Nerve Stimulation: Questions to Ask
Posted by Kerrie Smyres—September 3rd, 2013

Before getting a nerve stimulator, you must ask a ton of questions, not only of your doctor, but of other patients, and of yourself. With your doctor, take someone who knows how sick you are with you to your appointments to press for answers and ask follow-up questions in case you’re feeling too sick to advocate for yourself. Ask every single question you have, no matter how silly it may seem.

Ask Your Doctor

What percentage of patients receive relief from this device, both in research and in the doctor’s experience? What qualifies as relief? How many patients get complete relief? What about 50% relief? Ask for copies of peer-reviewed journal articles. Even if you don’t understand the articles and the data, you need to see what research the doctor is relying on. Have someone other than the doctor who will do the surgery review them, be it a friend or family member who is experienced in reading journal articles or your internist.

How many nerve stimulators has your doctor implanted and which regions of nerves do they target? Why do they target the particular nerves they do? What’s the research to support targeting these nerves?

What procedures does your doctor use to determine if a patient is a good candidate for nerve stimulation? Nerve blocks and trial stimulators are often used, though research indicates that they aren’t always predictive of whether or not a patient will find a permanent implant effective 1. How much do these procedures cost?

How many of patients, both in research and your doctor’s experience, go through a trial and do not get a permanent implant?

Which manufacturer and make of device will your doctor use? Why do they use that one? Ask for any literature they may have on the device and also look it up online. Ask to meet with the device representative your doctor works with. That’s one more knowledgeable person that you can ask questions.

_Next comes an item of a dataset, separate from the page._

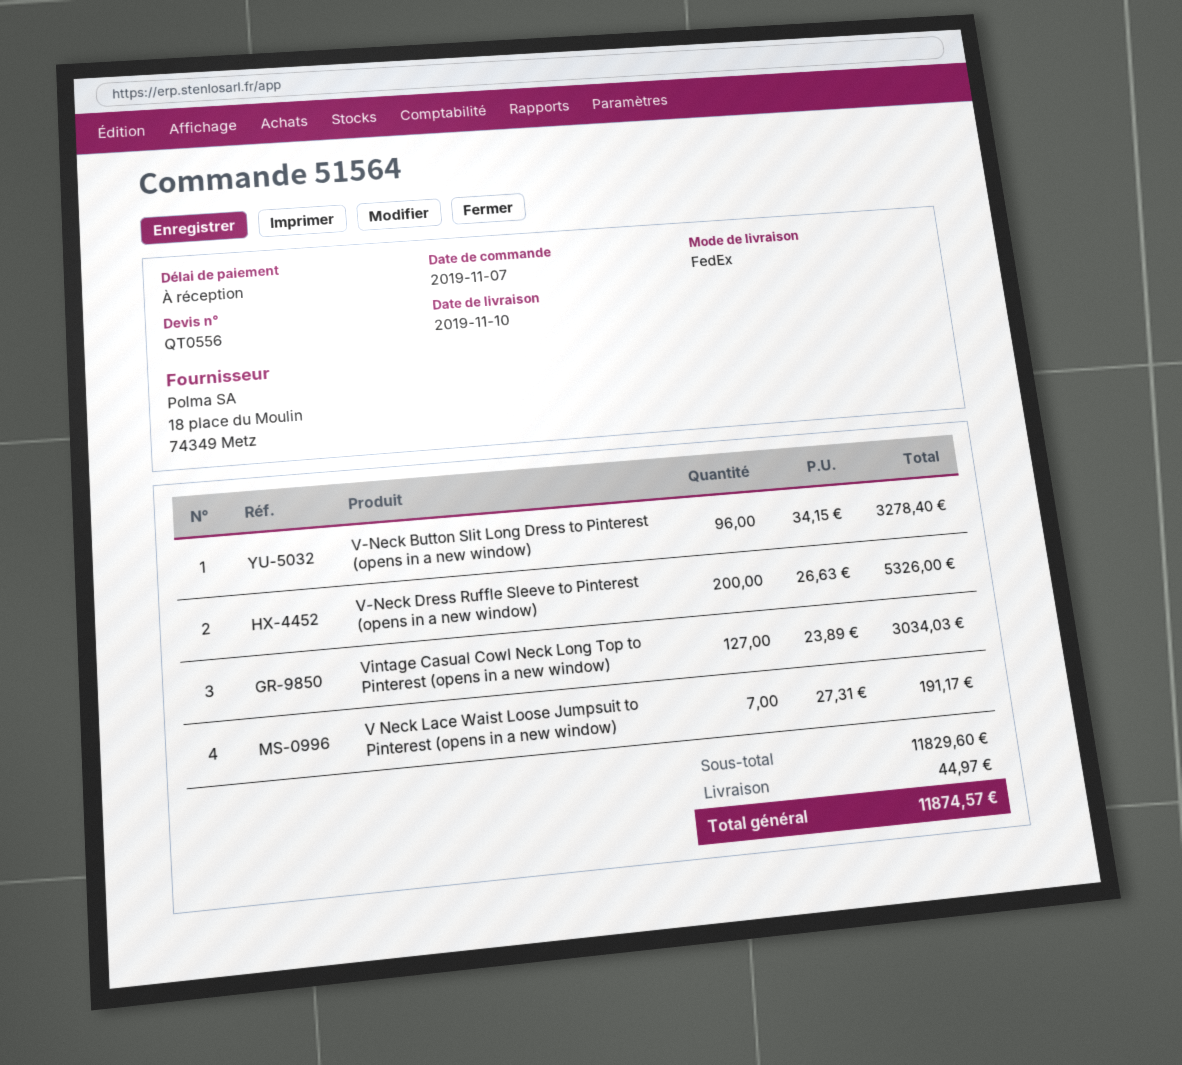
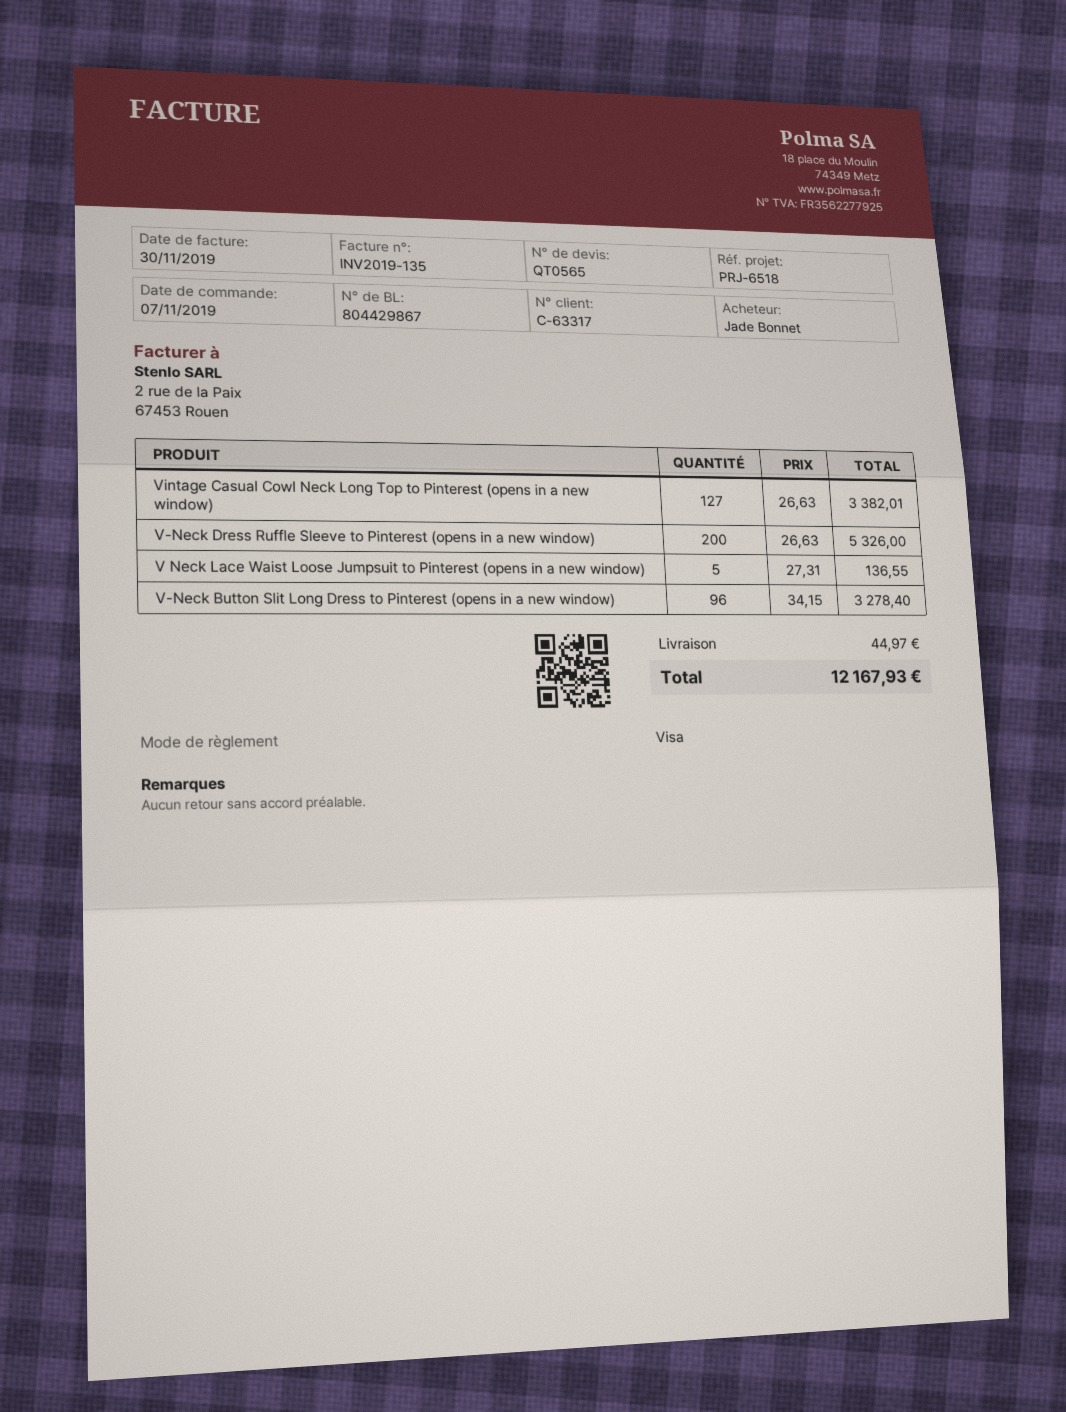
quote number: QT0556 -> QT0565
Vintage Casual Cowl Neck Long Top to Pinterest (opens in a new window): 127 x 23.89 = 3034.03 -> 127 x 26.63 = 3382.01
V Neck Lace Waist Loose Jumpsuit to Pinterest (opens in a new window): 7 x 27.31 = 191.17 -> 5 x 27.31 = 136.55
total: 11874.57 -> 12167.93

How much does the stimulator and surgery cost? A 2012 ballpark estimate was $30,000 to $40,000 2. Very few insurance companies cover the cost, though some will pay for surgical fees if not the device itself. Is participating in a clinical trial an option? (This will likely cost you nothing, but there’s a chance you will be assigned to a control group that isn’t implanted with a stimulator at all.)

Find out how the procedure will be performed and if you will be fully sedated or not. I was sedated for all but the very end, when I had to tell the doctors where I felt the vibration of the stimulator to determine if it was in the right place. I felt no pain during the surgery. Other patients report being awake for the entire procedure. If you will not be fully sedated, ask if you will be numbed so as to not feel the pain.

What is the recovery time? How long before a patient gets relief after the permanent implant? (Some patients don’t get relief until six months after surgery 1.) Studies indicate that a patient’s migraines may worsen immediately following surgery. How long does this last? Has any of your doctor’s patients ever have a permanent worsening in their migraine frequency, severity, or duration from the procedure?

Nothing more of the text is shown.